2.4.4 (i) Drilling

Precision drills are now almost universal in use and are essential for the "drilling to a stand" technique.  A precision drill is defined as one which selects and deposits seed at predetermined distances.  Common features of precision drills are: land wheel drive, minimum seed drop, boat shaped coulters and flat rollers (Rose 1972).  In the U.K. the "Stanhay" pinched rubber belt drill is used, but disc types are popular elsewhere (Hull & Jaggard 1971).  Ten or twelve row machines are necessary to compensate for slow forward speed of precision drills, but the N.I.A.E. have a test drill accurate at 11 km/hr (Hayward 1978).  Munday (1977) has shown that no commercial drill sows perfectly.  Doubles, singles or multiple misses and inconsistent spacings are always observed, but the seed can confound the drill performance when doubles are due to pellets with extra embryos and misses due to dead or empty ones.  However, better drills that reduce the amount of seed roll and that are more accurately space-calibrated are required for "drilling to a stand".

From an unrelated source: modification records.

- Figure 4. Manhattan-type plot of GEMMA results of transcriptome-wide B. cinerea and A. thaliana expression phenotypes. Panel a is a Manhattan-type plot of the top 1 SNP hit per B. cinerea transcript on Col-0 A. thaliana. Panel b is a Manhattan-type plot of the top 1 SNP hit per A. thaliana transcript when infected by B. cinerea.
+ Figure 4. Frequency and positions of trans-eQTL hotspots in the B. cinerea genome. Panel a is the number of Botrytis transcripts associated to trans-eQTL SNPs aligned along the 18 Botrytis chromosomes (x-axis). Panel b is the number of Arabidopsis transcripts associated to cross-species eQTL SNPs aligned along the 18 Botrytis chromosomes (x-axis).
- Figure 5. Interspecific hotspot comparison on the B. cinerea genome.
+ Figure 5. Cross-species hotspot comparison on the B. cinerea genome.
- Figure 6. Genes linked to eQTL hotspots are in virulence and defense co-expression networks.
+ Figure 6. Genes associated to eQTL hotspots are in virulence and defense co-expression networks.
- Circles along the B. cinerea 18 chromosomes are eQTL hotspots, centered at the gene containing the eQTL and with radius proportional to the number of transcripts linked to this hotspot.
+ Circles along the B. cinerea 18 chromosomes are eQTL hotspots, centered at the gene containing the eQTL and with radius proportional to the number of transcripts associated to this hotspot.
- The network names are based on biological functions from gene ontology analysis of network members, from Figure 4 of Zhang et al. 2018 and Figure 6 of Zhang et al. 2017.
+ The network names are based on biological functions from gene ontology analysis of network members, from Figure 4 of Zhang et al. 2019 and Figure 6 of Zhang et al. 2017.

Beet seeds should not be sown below 3.8 cm due to the small perispermic reserves.  Early sowing should be shallow (< 2 cm) for good emergence.  If sown later then 3 cm is better as the surface dries out (Hull & Jaggard 1971, Hibbert et al 1975).

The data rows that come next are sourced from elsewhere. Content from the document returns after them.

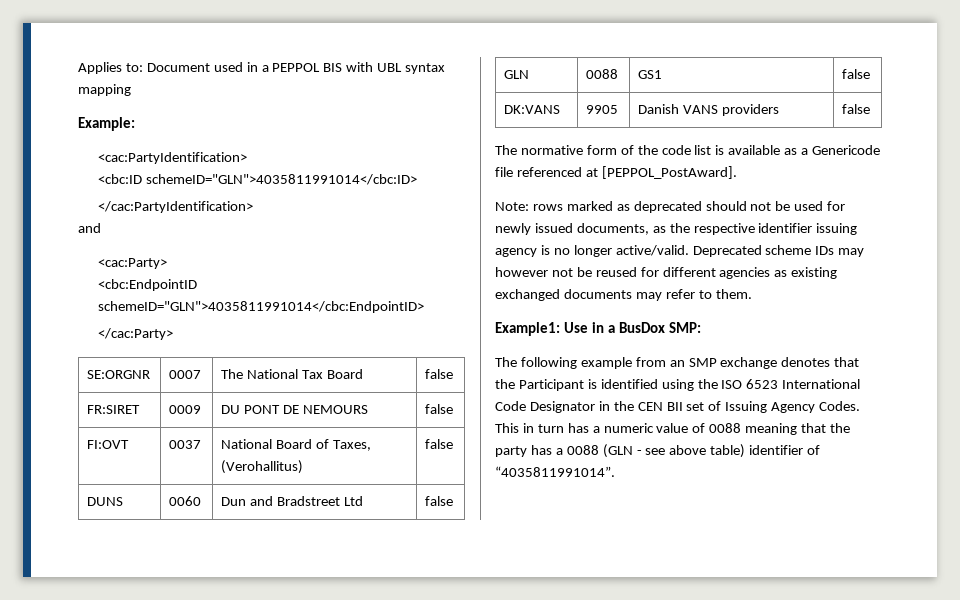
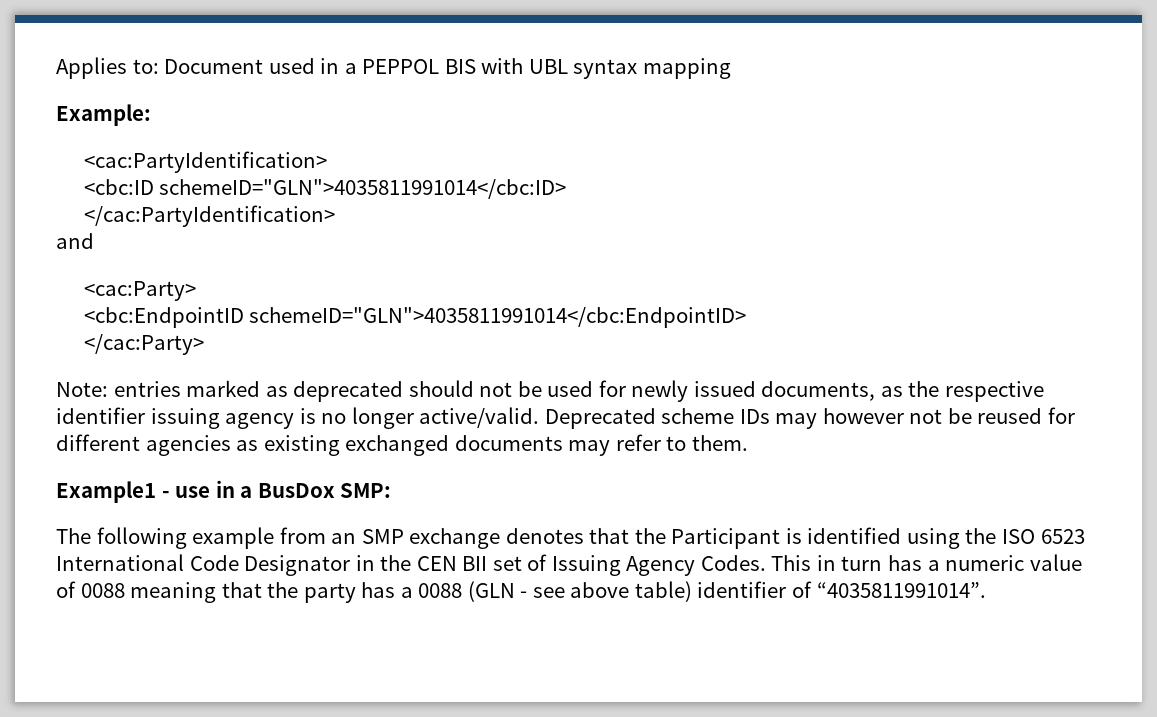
- SE:ORGNR | 0007 | The National Tax Board | false
- FR:SIRET | 0009 | DU PONT DE NEMOURS | false
- FI:OVT | 0037 | National Board of Taxes, (Verohallitus) | false
- DUNS | 0060 | Dun and Bradstreet Ltd | false
- GLN | 0088 | GS1 | false
- DK:VANS | 9905 | Danish VANS providers | false
- The normative form of the code list is available as a Genericode file referenced at [PEPPOL_PostAward].
- Note: rows marked as deprecated should not be used for newly issued documents, as the respective identifier issuing agency is no longer active/valid.
+ Note: entries marked as deprecated should not be used for newly issued documents, as the respective identifier issuing agency is no longer active/valid.
- Example1: Use in a BusDox SMP:
+ Example1 - use in a BusDox SMP:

Alternative drilling techniques such as fluid drilling of pre-chitted seed (Longden et al 1979, Currah 1978) have as yet unsolved technical problems and cannot be used for fast and even emergence in sugar beet.

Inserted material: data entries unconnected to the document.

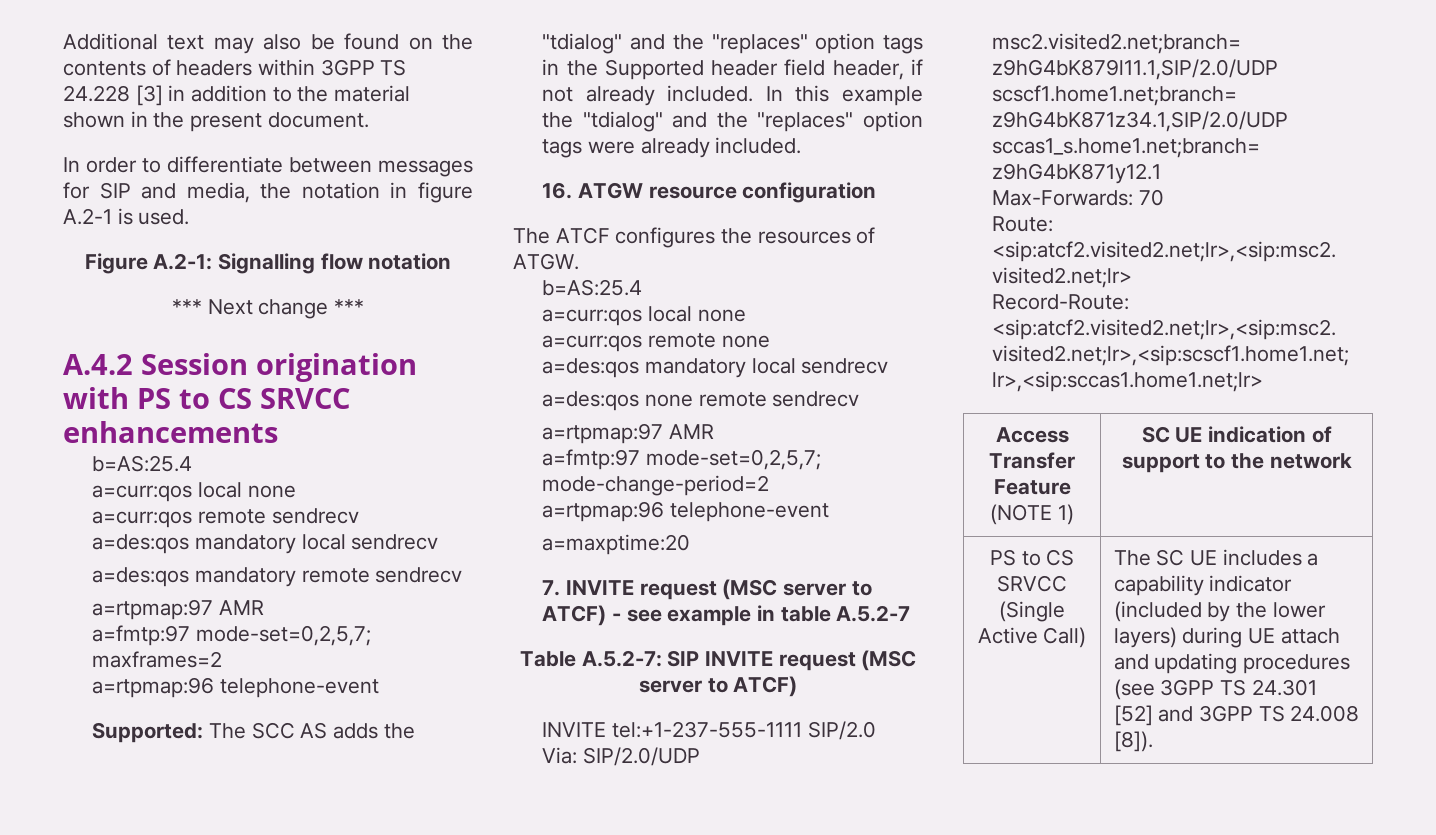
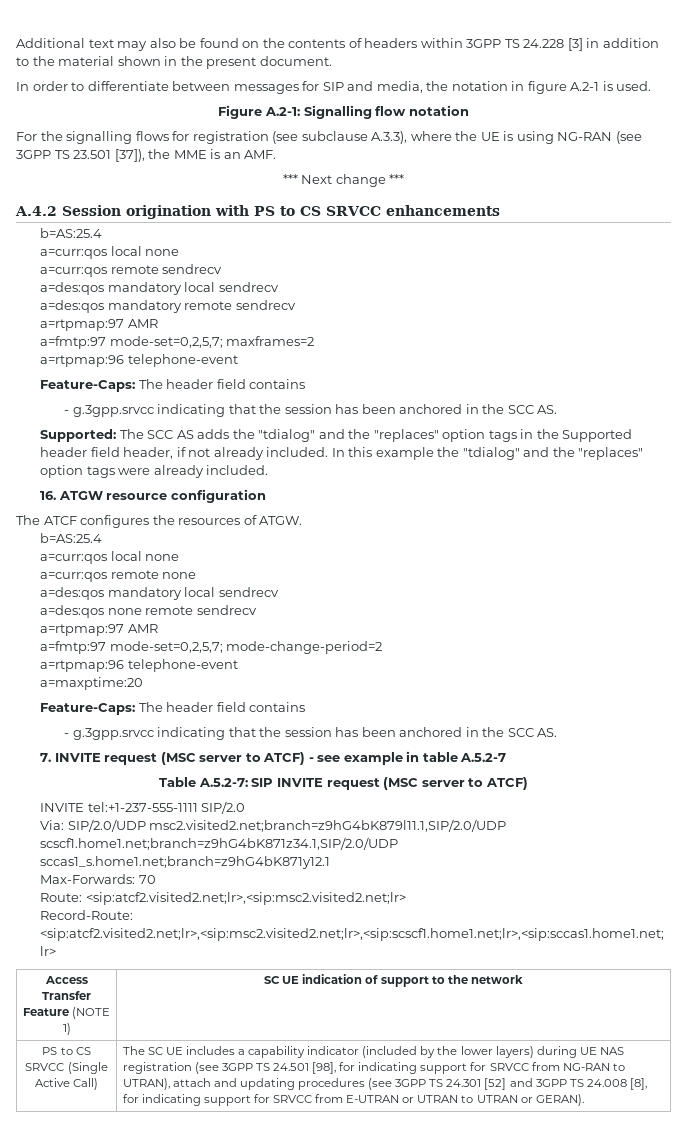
+ For the signalling flows for registration (see subclause A.3.3), where the UE is using NG-RAN (see 3GPP TS 23.501 [37]), the MME is an AMF.
  a=fmtp:97 mode-set=0,2,5,7; maxframes=2
  a=rtpmap:96 telephone-event
+ Feature-Caps: The header field contains
+ - g.3gpp.srvcc indicating that the session has been anchored in the SCC AS.
  a=maxptime:20
+ Feature-Caps: The header field contains
+ - g.3gpp.srvcc indicating that the session has been anchored in the SCC AS.
- The SC UE includes a capability indicator (included by the lower layers) during UE attach and updating procedures (see 3GPP TS 24.301 [52] and 3GPP TS 24.008 [8]).
+ The SC UE includes a capability indicator (included by the lower layers) during UE NAS registration (see 3GPP TS 24.501 [98], for indicating support for SRVCC from NG-RAN to UTRAN), attach and updating procedures (see 3GPP TS 24.301 [52] and 3GPP TS 24.008 [8], for indicating support for SRVCC from E-UTRAN or UTRAN to UTRAN or GERAN).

(ii) "Drilling to a stand"

Drilling to a stand" is only successful with precision drills, good emergence and relatively weed free fields.  In the U.K. 12 - 15 cm spacing in 50 cm rows is commonly used to achieve 74,000/ha but Fletcher (1974) has shown that no universally recommended spacing) is possible as localised factors are involved.  The technique works best for April sowing when compensatory growth is adequate to make up for irregular spacing.  Neeb and Winner (1970) cited by Hull and Jaggard (1971) deliberately mixed good and dead seed to encourage irregular spacing and reduce population and still found a linear relation between population and yield up to 80,000/ha.  However, Thomson (1956) cited by Hull and Jaggard (1971) also deliberately obtained an irregular stand by random hand-singling and found 0.5 t/ha less from an irregular stand than from a similar regular, hand-singled stand.  Knott, Parker & Mundy (1976) found that with "drilling to a stand" irregularity effects were worse with low populations, made with wide rows and spacing, and at the same time found 70,000/ha was optimal for a fen soil, but only 50-56,000 for a silt.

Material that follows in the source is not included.